Snowpark is a development framework for processing data inside Snowflake programmatically from Python, Scala, and Java. Every DataFrame operation runs on a Snowflake warehouse, so your data never has to leave Snowflake. Lazy evaluation means no SQL is issued until you call an action, and the Snowflake Optimizer generates the best execution plan for you.
| Item | Details |
|---|---|
| Questions | 65 |
| Time limit | 115 minutes |
| Exam fee | $225 USD |
| Passing score | 750 / 1000 |
| Prerequisite | SnowPro Core Certification |
| Validity | 2 years (recertification available) |
| Domain | Weight | Key topics |
|---|---|---|
| Snowflake Core Knowledge | ~15% | Architecture, warehouses, caching, security |
| DataFrame API | ~30% | Session, DataFrame operations, lazy eval, window functions |
| UDF / UDTF / Stored Procedure | ~25% | Scalar UDF, Vectorized UDF, UDTF, Sproc, permissions |
| Data Engineering | ~15% | File operations, Dynamic Tables, Tasks, Streams |
| ML Integration | ~15% | Snowpark ML, Model Registry, Feature Store |
Snowpark's DataFrame API lets you write data processing as Spark-style method chains.

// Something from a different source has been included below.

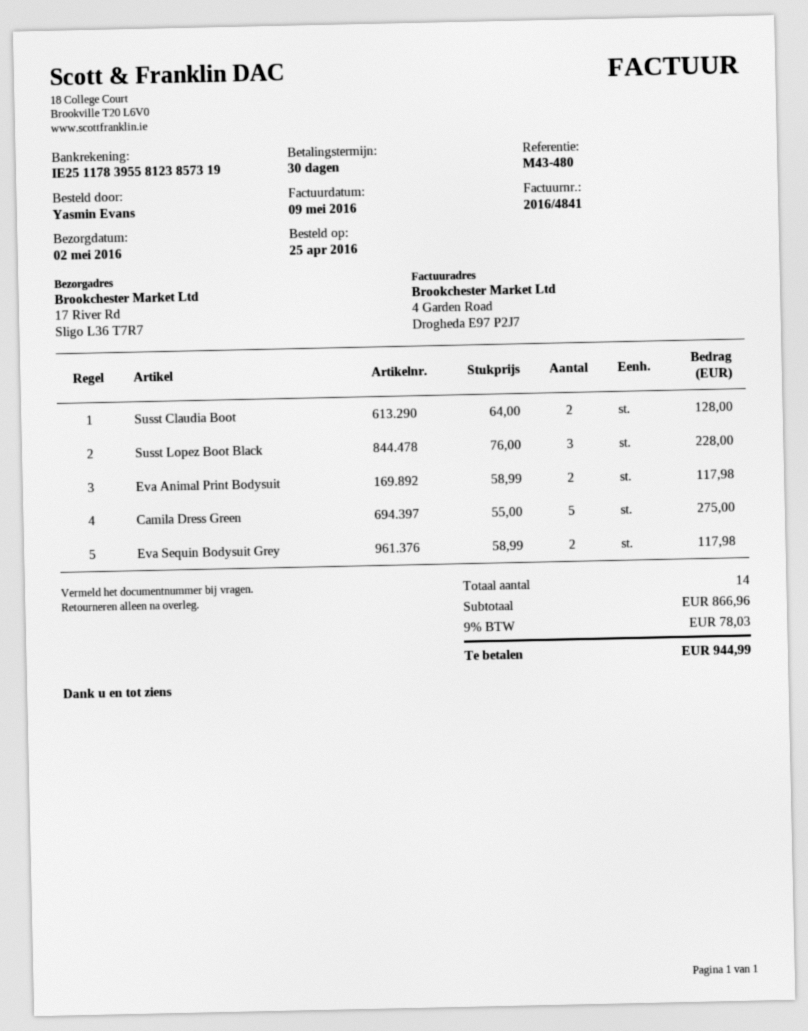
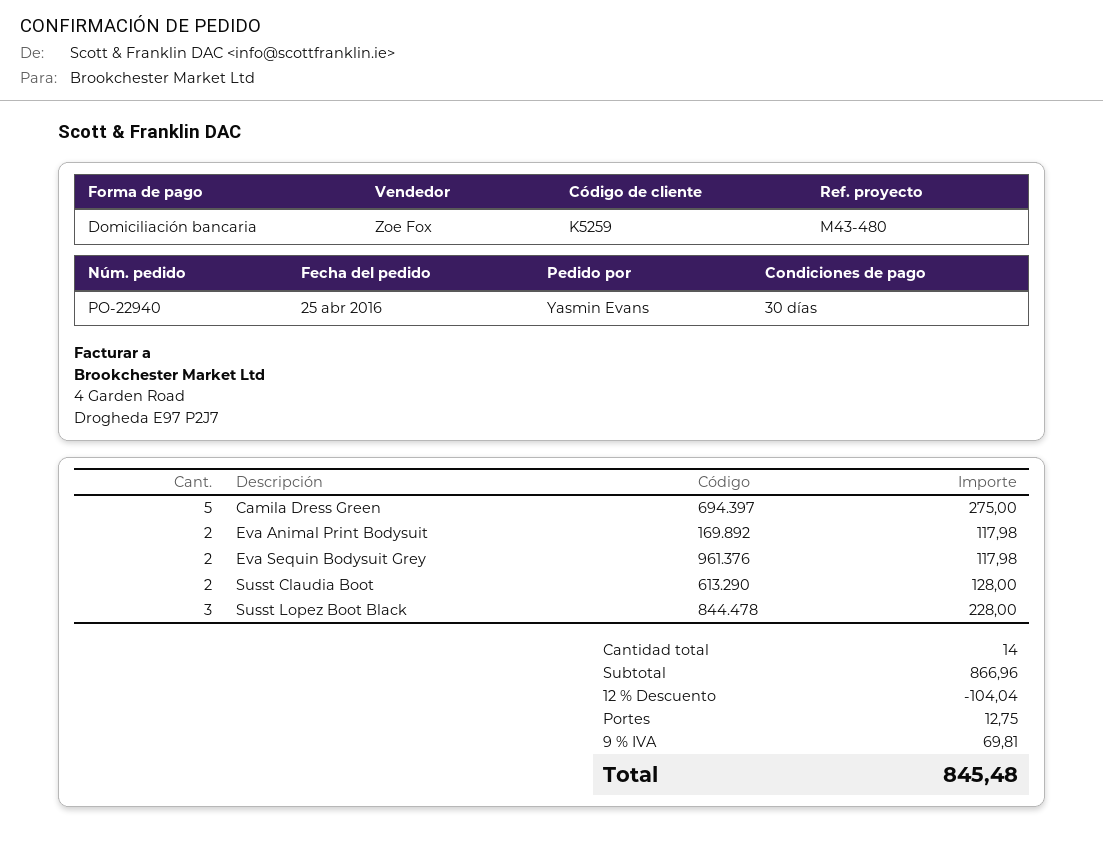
discount: none -> 12% = 104.04
shipping: none -> 12.75
tax: 9% = 78.03 -> 9% = 69.81
total: 944.99 -> 845.48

Every method compiles down to SQL, so the Snowflake Optimizer handles the optimization for you.
| Method | Purpose | SQL equivalent |
|---|---|---|
| select() | Column selection | SELECT col1, col2 |
| filter() / where() | Row filtering | WHERE condition |
| group_by().agg() | Group aggregation | GROUP BY + aggregate functions |
| join() | Table join | JOIN ... ON |
| with_column() | Add or transform column | SELECT ..., expr AS alias |
| sort() / order_by() | Sort | ORDER BY |
| collect() | Fetch results (action) | Execute query + return results |
| show() | Display results (action) | Execute query + console output |
| write.save_as_table() | Save table (action) | CREATE TABLE AS SELECT |
from snowflake.snowpark import Session
from snowflake.snowpark.functions import col, sum as sum_, avg, count
session = Session.builder.configs(connection_params).create()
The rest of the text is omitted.